• Exercise goal: Carry none of the pictures over; write out the complete data exactly.

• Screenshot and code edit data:
......

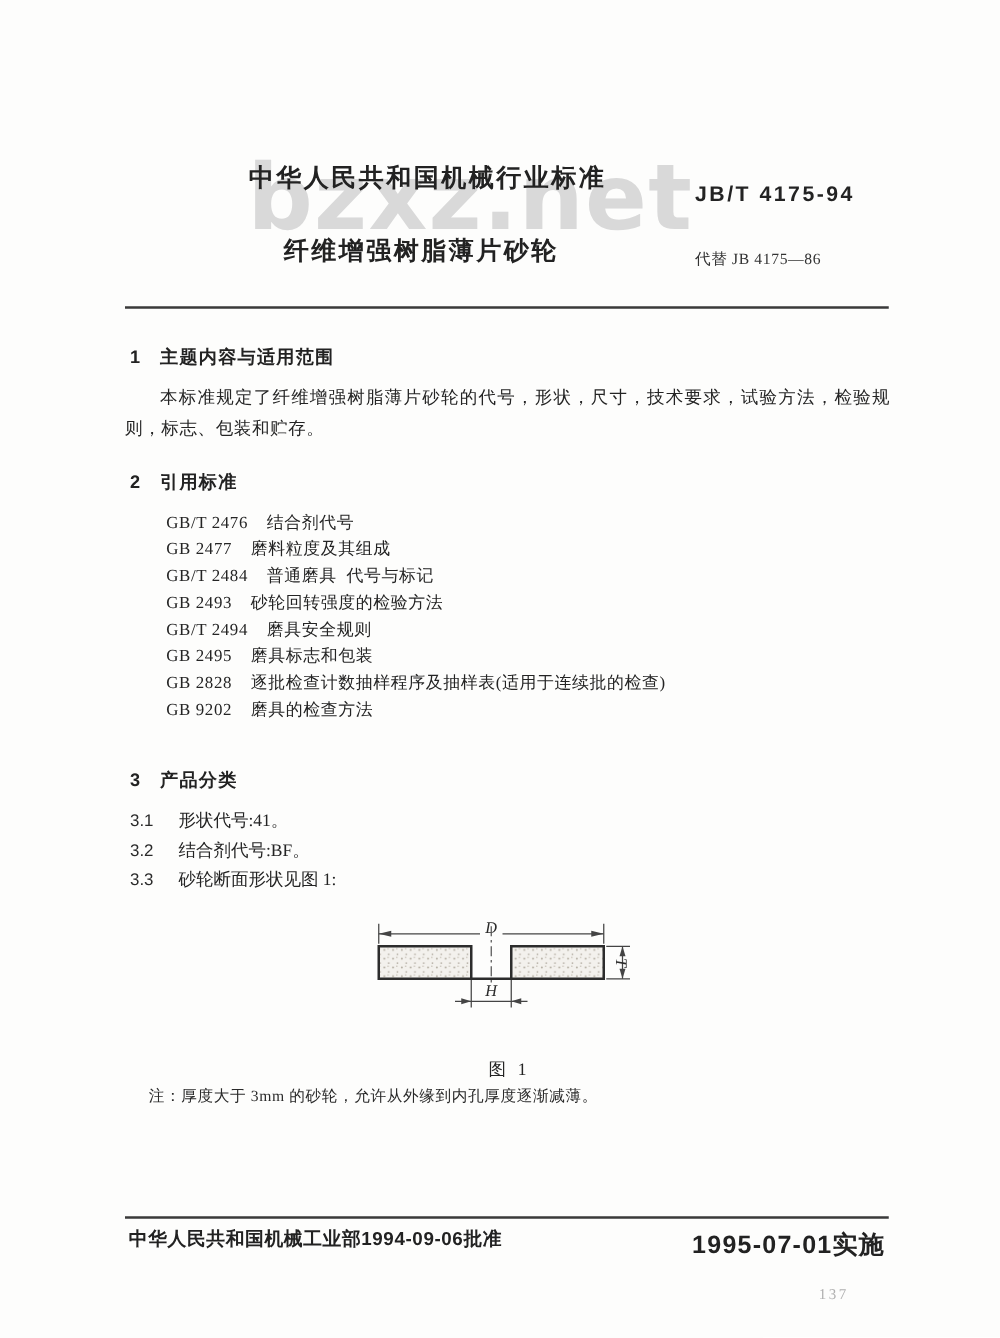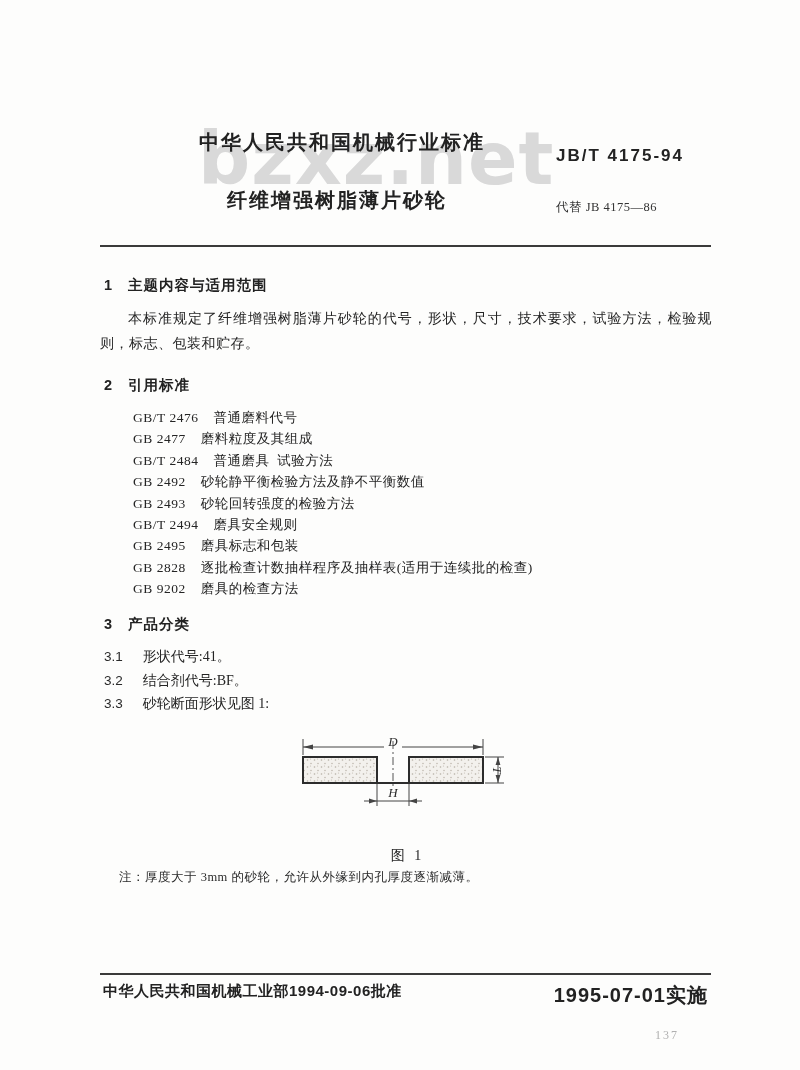--- a/index.html
+++ b/index.html
@@ -136,7 +136,7 @@
       <span class="sec-num">2</span><span>引用标准</span>
     </div>
     <div class="ref-list">
-      <div class="ref-row"><span class="ref-code">GB/T 2476</span><span class="ref-title">普通磨料代号</span></div>
+      <div class="ref-row"><span class="ref-code">GB/T 2476</span><span class="ref-title">结合剂代号</span></div>
       <div class="ref-row"><span class="ref-code">GB 2477</span><span class="ref-title">磨料粒度及其组成</span></div>
       <div class="ref-row"><span class="ref-code">GB/T 2484</span><span class="ref-title">普通磨具  试验方法</span></div>
       <div class="ref-row"><span class="ref-code">GB 2492</span><span class="ref-title">砂轮静平衡检验方法及静不平衡数值</span></div>

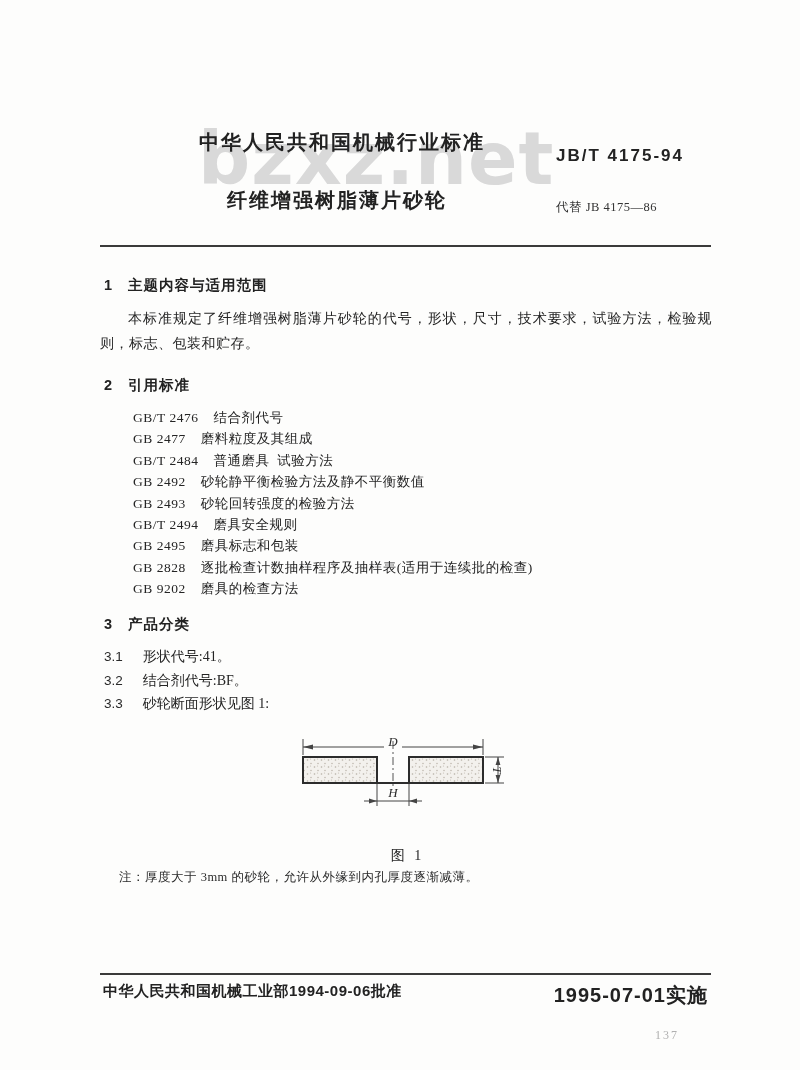--- a/index.html
+++ b/index.html
@@ -138,7 +138,7 @@
     <div class="ref-list">
       <div class="ref-row"><span class="ref-code">GB/T 2476</span><span class="ref-title">结合剂代号</span></div>
       <div class="ref-row"><span class="ref-code">GB 2477</span><span class="ref-title">磨料粒度及其组成</span></div>
-      <div class="ref-row"><span class="ref-code">GB/T 2484</span><span class="ref-title">普通磨具  试验方法</span></div>
+      <div class="ref-row"><span class="ref-code">GB/T 2484</span><span class="ref-title">普通磨具  代号与标记</span></div>
       <div class="ref-row"><span class="ref-code">GB 2492</span><span class="ref-title">砂轮静平衡检验方法及静不平衡数值</span></div>
       <div class="ref-row"><span class="ref-code">GB 2493</span><span class="ref-title">砂轮回转强度的检验方法</span></div>
       <div class="ref-row"><span class="ref-code">GB/T 2494</span><span class="ref-title">磨具安全规则</span></div>

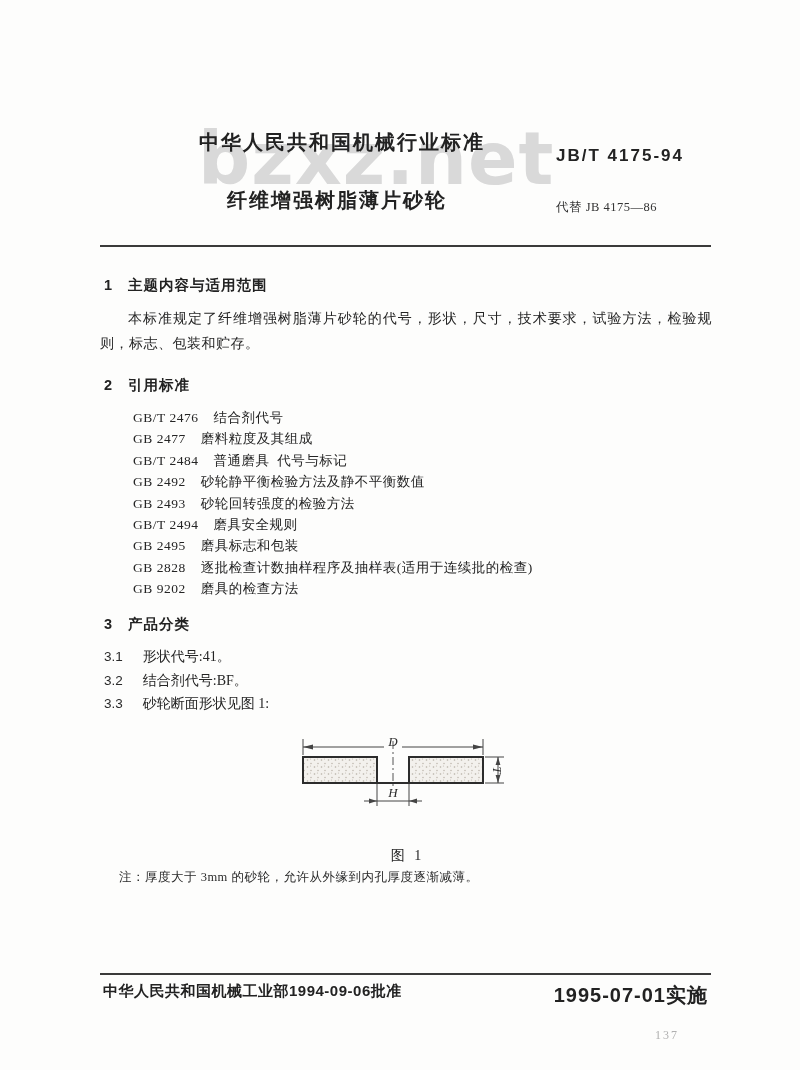--- a/index.html
+++ b/index.html
@@ -139,7 +139,6 @@
       <div class="ref-row"><span class="ref-code">GB/T 2476</span><span class="ref-title">结合剂代号</span></div>
       <div class="ref-row"><span class="ref-code">GB 2477</span><span class="ref-title">磨料粒度及其组成</span></div>
       <div class="ref-row"><span class="ref-code">GB/T 2484</span><span class="ref-title">普通磨具  代号与标记</span></div>
-      <div class="ref-row"><span class="ref-code">GB 2492</span><span class="ref-title">砂轮静平衡检验方法及静不平衡数值</span></div>
       <div class="ref-row"><span class="ref-code">GB 2493</span><span class="ref-title">砂轮回转强度的检验方法</span></div>
       <div class="ref-row"><span class="ref-code">GB/T 2494</span><span class="ref-title">磨具安全规则</span></div>
       <div class="ref-row"><span class="ref-code">GB 2495</span><span class="ref-title">磨具标志和包装</span></div>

......

• Solution for this exercise:
--- a/index.html
+++ b/index.html
@@ -136,7 +136,7 @@
       <span class="sec-num">2</span><span>引用标准</span>
     </div>
     <div class="ref-list">
-      <div class="ref-row"><span class="ref-code">GB/T 2476</span><span class="ref-title">普通磨料代号</span></div>
+      <div class="ref-row"><span class="ref-code">GB/T 2476</span><span class="ref-title">结合剂代号</span></div>
       <div class="ref-row"><span class="ref-code">GB 2477</span><span class="ref-title">磨料粒度及其组成</span></div>
       <div class="ref-row"><span class="ref-code">GB/T 2484</span><span class="ref-title">普通磨具  试验方法</span></div>
       <div class="ref-row"><span class="ref-code">GB 2492</span><span class="ref-title">砂轮静平衡检验方法及静不平衡数值</span></div>

--- a/index.html
+++ b/index.html
@@ -138,7 +138,7 @@
     <div class="ref-list">
       <div class="ref-row"><span class="ref-code">GB/T 2476</span><span class="ref-title">结合剂代号</span></div>
       <div class="ref-row"><span class="ref-code">GB 2477</span><span class="ref-title">磨料粒度及其组成</span></div>
-      <div class="ref-row"><span class="ref-code">GB/T 2484</span><span class="ref-title">普通磨具  试验方法</span></div>
+      <div class="ref-row"><span class="ref-code">GB/T 2484</span><span class="ref-title">普通磨具  代号与标记</span></div>
       <div class="ref-row"><span class="ref-code">GB 2492</span><span class="ref-title">砂轮静平衡检验方法及静不平衡数值</span></div>
       <div class="ref-row"><span class="ref-code">GB 2493</span><span class="ref-title">砂轮回转强度的检验方法</span></div>
       <div class="ref-row"><span class="ref-code">GB/T 2494</span><span class="ref-title">磨具安全规则</span></div>

--- a/index.html
+++ b/index.html
@@ -139,7 +139,6 @@
       <div class="ref-row"><span class="ref-code">GB/T 2476</span><span class="ref-title">结合剂代号</span></div>
       <div class="ref-row"><span class="ref-code">GB 2477</span><span class="ref-title">磨料粒度及其组成</span></div>
       <div class="ref-row"><span class="ref-code">GB/T 2484</span><span class="ref-title">普通磨具  代号与标记</span></div>
-      <div class="ref-row"><span class="ref-code">GB 2492</span><span class="ref-title">砂轮静平衡检验方法及静不平衡数值</span></div>
       <div class="ref-row"><span class="ref-code">GB 2493</span><span class="ref-title">砂轮回转强度的检验方法</span></div>
       <div class="ref-row"><span class="ref-code">GB/T 2494</span><span class="ref-title">磨具安全规则</span></div>
       <div class="ref-row"><span class="ref-code">GB 2495</span><span class="ref-title">磨具标志和包装</span></div>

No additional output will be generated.